[DATA FOR THE TASK]

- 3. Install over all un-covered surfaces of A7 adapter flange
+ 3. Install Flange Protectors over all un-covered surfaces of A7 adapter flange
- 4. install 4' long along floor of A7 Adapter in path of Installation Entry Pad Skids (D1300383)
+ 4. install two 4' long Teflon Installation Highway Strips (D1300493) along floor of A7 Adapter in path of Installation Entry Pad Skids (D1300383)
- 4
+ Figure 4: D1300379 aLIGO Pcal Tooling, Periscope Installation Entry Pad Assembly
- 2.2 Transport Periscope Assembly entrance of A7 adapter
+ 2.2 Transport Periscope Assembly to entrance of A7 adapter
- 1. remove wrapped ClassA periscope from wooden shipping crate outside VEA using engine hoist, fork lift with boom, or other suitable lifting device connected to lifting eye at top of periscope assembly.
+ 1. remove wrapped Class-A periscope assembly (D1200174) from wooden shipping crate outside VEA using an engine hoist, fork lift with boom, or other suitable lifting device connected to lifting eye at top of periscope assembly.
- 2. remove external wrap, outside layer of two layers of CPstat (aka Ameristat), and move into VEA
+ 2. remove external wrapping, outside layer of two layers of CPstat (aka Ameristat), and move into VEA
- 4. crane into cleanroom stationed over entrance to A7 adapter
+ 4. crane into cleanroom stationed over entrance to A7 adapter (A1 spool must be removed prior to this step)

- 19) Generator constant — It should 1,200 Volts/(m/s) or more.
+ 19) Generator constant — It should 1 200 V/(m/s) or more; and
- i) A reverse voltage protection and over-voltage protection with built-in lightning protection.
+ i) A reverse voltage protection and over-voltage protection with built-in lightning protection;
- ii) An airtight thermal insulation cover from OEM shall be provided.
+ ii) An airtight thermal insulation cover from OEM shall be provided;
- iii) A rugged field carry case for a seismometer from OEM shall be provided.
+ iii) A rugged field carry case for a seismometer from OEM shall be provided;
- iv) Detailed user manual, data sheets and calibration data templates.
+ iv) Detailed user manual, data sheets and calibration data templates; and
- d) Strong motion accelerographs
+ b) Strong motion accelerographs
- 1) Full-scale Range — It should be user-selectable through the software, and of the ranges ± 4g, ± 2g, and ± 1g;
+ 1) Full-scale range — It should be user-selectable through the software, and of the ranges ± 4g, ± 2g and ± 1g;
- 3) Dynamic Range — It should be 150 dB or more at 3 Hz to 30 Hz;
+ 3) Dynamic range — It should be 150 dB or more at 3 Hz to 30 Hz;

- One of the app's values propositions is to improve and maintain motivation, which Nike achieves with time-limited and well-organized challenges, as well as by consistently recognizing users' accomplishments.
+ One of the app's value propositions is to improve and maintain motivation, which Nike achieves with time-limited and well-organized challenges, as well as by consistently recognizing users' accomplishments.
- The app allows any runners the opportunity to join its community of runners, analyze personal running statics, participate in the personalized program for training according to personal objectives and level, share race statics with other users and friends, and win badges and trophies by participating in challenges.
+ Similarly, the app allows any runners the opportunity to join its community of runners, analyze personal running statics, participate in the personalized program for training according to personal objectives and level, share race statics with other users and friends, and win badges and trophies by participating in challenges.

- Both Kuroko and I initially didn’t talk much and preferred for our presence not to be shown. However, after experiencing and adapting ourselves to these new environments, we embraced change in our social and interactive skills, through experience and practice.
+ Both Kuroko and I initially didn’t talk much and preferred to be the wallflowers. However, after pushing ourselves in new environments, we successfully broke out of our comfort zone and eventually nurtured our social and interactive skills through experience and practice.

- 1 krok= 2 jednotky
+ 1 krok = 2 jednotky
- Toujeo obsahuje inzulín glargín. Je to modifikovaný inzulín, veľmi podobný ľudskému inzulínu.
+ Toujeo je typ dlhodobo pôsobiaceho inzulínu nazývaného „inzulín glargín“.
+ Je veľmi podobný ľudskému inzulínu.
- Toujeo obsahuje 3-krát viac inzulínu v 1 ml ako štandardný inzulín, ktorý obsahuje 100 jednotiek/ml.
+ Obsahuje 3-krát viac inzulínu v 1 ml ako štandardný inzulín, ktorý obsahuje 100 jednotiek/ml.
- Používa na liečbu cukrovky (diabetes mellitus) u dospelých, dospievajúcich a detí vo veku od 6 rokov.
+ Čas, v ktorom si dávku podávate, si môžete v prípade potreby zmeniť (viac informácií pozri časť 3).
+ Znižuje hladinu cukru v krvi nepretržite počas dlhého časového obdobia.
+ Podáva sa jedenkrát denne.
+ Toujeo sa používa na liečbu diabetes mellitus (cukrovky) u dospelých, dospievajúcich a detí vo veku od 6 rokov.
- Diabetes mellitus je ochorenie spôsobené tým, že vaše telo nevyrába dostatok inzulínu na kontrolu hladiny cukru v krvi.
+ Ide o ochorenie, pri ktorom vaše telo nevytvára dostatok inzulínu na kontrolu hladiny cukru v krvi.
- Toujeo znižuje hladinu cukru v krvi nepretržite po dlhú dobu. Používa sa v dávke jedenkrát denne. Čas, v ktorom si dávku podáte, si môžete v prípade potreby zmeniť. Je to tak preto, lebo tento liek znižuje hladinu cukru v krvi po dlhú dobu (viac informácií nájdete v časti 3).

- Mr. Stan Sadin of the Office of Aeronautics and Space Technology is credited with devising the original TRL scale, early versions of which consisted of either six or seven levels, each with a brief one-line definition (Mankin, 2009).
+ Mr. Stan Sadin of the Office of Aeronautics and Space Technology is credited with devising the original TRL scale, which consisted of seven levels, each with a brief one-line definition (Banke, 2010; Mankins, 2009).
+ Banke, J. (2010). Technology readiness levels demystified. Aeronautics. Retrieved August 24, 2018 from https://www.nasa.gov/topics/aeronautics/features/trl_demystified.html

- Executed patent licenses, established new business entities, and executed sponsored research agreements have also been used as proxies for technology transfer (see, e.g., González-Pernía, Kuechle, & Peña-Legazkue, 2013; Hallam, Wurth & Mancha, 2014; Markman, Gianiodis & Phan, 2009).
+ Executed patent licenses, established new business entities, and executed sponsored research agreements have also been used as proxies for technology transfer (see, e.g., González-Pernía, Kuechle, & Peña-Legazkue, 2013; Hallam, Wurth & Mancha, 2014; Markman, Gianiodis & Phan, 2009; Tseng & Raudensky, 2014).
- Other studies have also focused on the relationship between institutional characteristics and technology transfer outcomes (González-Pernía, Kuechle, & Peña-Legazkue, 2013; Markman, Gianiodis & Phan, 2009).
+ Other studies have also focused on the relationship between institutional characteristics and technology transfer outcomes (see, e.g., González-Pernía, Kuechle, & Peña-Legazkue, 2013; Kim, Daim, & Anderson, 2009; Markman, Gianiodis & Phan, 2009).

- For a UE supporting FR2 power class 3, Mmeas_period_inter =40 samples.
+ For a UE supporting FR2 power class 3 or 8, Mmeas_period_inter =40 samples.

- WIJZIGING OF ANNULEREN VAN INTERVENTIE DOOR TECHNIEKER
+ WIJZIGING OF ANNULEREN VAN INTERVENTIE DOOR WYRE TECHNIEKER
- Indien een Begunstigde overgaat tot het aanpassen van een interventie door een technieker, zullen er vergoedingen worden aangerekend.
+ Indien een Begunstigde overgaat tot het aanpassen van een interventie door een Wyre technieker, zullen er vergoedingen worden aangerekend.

[/DATA FOR THE TASK]

From top to bottom, repeat the data above without alteration.

OUTPUT:
- 3. Install over all un-covered surfaces of A7 adapter flange
+ 3. Install Flange Protectors over all un-covered surfaces of A7 adapter flange
- 4. install 4' long along floor of A7 Adapter in path of Installation Entry Pad Skids (D1300383)
+ 4. install two 4' long Teflon Installation Highway Strips (D1300493) along floor of A7 Adapter in path of Installation Entry Pad Skids (D1300383)
- 4
+ Figure 4: D1300379 aLIGO Pcal Tooling, Periscope Installation Entry Pad Assembly
- 2.2 Transport Periscope Assembly entrance of A7 adapter
+ 2.2 Transport Periscope Assembly to entrance of A7 adapter
- 1. remove wrapped ClassA periscope from wooden shipping crate outside VEA using engine hoist, fork lift with boom, or other suitable lifting device connected to lifting eye at top of periscope assembly.
+ 1. remove wrapped Class-A periscope assembly (D1200174) from wooden shipping crate outside VEA using an engine hoist, fork lift with boom, or other suitable lifting device connected to lifting eye at top of periscope assembly.
- 2. remove external wrap, outside layer of two layers of CPstat (aka Ameristat), and move into VEA
+ 2. remove external wrapping, outside layer of two layers of CPstat (aka Ameristat), and move into VEA
- 4. crane into cleanroom stationed over entrance to A7 adapter
+ 4. crane into cleanroom stationed over entrance to A7 adapter (A1 spool must be removed prior to this step)

- 19) Generator constant — It should 1,200 Volts/(m/s) or more.
+ 19) Generator constant — It should 1 200 V/(m/s) or more; and
- i) A reverse voltage protection and over-voltage protection with built-in lightning protection.
+ i) A reverse voltage protection and over-voltage protection with built-in lightning protection;
- ii) An airtight thermal insulation cover from OEM shall be provided.
+ ii) An airtight thermal insulation cover from OEM shall be provided;
- iii) A rugged field carry case for a seismometer from OEM shall be provided.
+ iii) A rugged field carry case for a seismometer from OEM shall be provided;
- iv) Detailed user manual, data sheets and calibration data templates.
+ iv) Detailed user manual, data sheets and calibration data templates; and
- d) Strong motion accelerographs
+ b) Strong motion accelerographs
- 1) Full-scale Range — It should be user-selectable through the software, and of the ranges ± 4g, ± 2g, and ± 1g;
+ 1) Full-scale range — It should be user-selectable through the software, and of the ranges ± 4g, ± 2g and ± 1g;
- 3) Dynamic Range — It should be 150 dB or more at 3 Hz to 30 Hz;
+ 3) Dynamic range — It should be 150 dB or more at 3 Hz to 30 Hz;

- One of the app's values propositions is to improve and maintain motivation, which Nike achieves with time-limited and well-organized challenges, as well as by consistently recognizing users' accomplishments.
+ One of the app's value propositions is to improve and maintain motivation, which Nike achieves with time-limited and well-organized challenges, as well as by consistently recognizing users' accomplishments.
- The app allows any runners the opportunity to join its community of runners, analyze personal running statics, participate in the personalized program for training according to personal objectives and level, share race statics with other users and friends, and win badges and trophies by participating in challenges.
+ Similarly, the app allows any runners the opportunity to join its community of runners, analyze personal running statics, participate in the personalized program for training according to personal objectives and level, share race statics with other users and friends, and win badges and trophies by participating in challenges.

- Both Kuroko and I initially didn’t talk much and preferred for our presence not to be shown. However, after experiencing and adapting ourselves to these new environments, we embraced change in our social and interactive skills, through experience and practice.
+ Both Kuroko and I initially didn’t talk much and preferred to be the wallflowers. However, after pushing ourselves in new environments, we successfully broke out of our comfort zone and eventually nurtured our social and interactive skills through experience and practice.

- 1 krok= 2 jednotky
+ 1 krok = 2 jednotky
- Toujeo obsahuje inzulín glargín. Je to modifikovaný inzulín, veľmi podobný ľudskému inzulínu.
+ Toujeo je typ dlhodobo pôsobiaceho inzulínu nazývaného „inzulín glargín“.
+ Je veľmi podobný ľudskému inzulínu.
- Toujeo obsahuje 3-krát viac inzulínu v 1 ml ako štandardný inzulín, ktorý obsahuje 100 jednotiek/ml.
+ Obsahuje 3-krát viac inzulínu v 1 ml ako štandardný inzulín, ktorý obsahuje 100 jednotiek/ml.
- Používa na liečbu cukrovky (diabetes mellitus) u dospelých, dospievajúcich a detí vo veku od 6 rokov.
+ Čas, v ktorom si dávku podávate, si môžete v prípade potreby zmeniť (viac informácií pozri časť 3).
+ Znižuje hladinu cukru v krvi nepretržite počas dlhého časového obdobia.
+ Podáva sa jedenkrát denne.
+ Toujeo sa používa na liečbu diabetes mellitus (cukrovky) u dospelých, dospievajúcich a detí vo veku od 6 rokov.
- Diabetes mellitus je ochorenie spôsobené tým, že vaše telo nevyrába dostatok inzulínu na kontrolu hladiny cukru v krvi.
+ Ide o ochorenie, pri ktorom vaše telo nevytvára dostatok inzulínu na kontrolu hladiny cukru v krvi.
- Toujeo znižuje hladinu cukru v krvi nepretržite po dlhú dobu. Používa sa v dávke jedenkrát denne. Čas, v ktorom si dávku podáte, si môžete v prípade potreby zmeniť. Je to tak preto, lebo tento liek znižuje hladinu cukru v krvi po dlhú dobu (viac informácií nájdete v časti 3).

- Mr. Stan Sadin of the Office of Aeronautics and Space Technology is credited with devising the original TRL scale, early versions of which consisted of either six or seven levels, each with a brief one-line definition (Mankin, 2009).
+ Mr. Stan Sadin of the Office of Aeronautics and Space Technology is credited with devising the original TRL scale, which consisted of seven levels, each with a brief one-line definition (Banke, 2010; Mankins, 2009).
+ Banke, J. (2010). Technology readiness levels demystified. Aeronautics. Retrieved August 24, 2018 from https://www.nasa.gov/topics/aeronautics/features/trl_demystified.html

- Executed patent licenses, established new business entities, and executed sponsored research agreements have also been used as proxies for technology transfer (see, e.g., González-Pernía, Kuechle, & Peña-Legazkue, 2013; Hallam, Wurth & Mancha, 2014; Markman, Gianiodis & Phan, 2009).
+ Executed patent licenses, established new business entities, and executed sponsored research agreements have also been used as proxies for technology transfer (see, e.g., González-Pernía, Kuechle, & Peña-Legazkue, 2013; Hallam, Wurth & Mancha, 2014; Markman, Gianiodis & Phan, 2009; Tseng & Raudensky, 2014).
- Other studies have also focused on the relationship between institutional characteristics and technology transfer outcomes (González-Pernía, Kuechle, & Peña-Legazkue, 2013; Markman, Gianiodis & Phan, 2009).
+ Other studies have also focused on the relationship between institutional characteristics and technology transfer outcomes (see, e.g., González-Pernía, Kuechle, & Peña-Legazkue, 2013; Kim, Daim, & Anderson, 2009; Markman, Gianiodis & Phan, 2009).

- For a UE supporting FR2 power class 3, Mmeas_period_inter =40 samples.
+ For a UE supporting FR2 power class 3 or 8, Mmeas_period_inter =40 samples.

- WIJZIGING OF ANNULEREN VAN INTERVENTIE DOOR TECHNIEKER
+ WIJZIGING OF ANNULEREN VAN INTERVENTIE DOOR WYRE TECHNIEKER
- Indien een Begunstigde overgaat tot het aanpassen van een interventie door een technieker, zullen er vergoedingen worden aangerekend.
+ Indien een Begunstigde overgaat tot het aanpassen van een interventie door een Wyre technieker, zullen er vergoedingen worden aangerekend.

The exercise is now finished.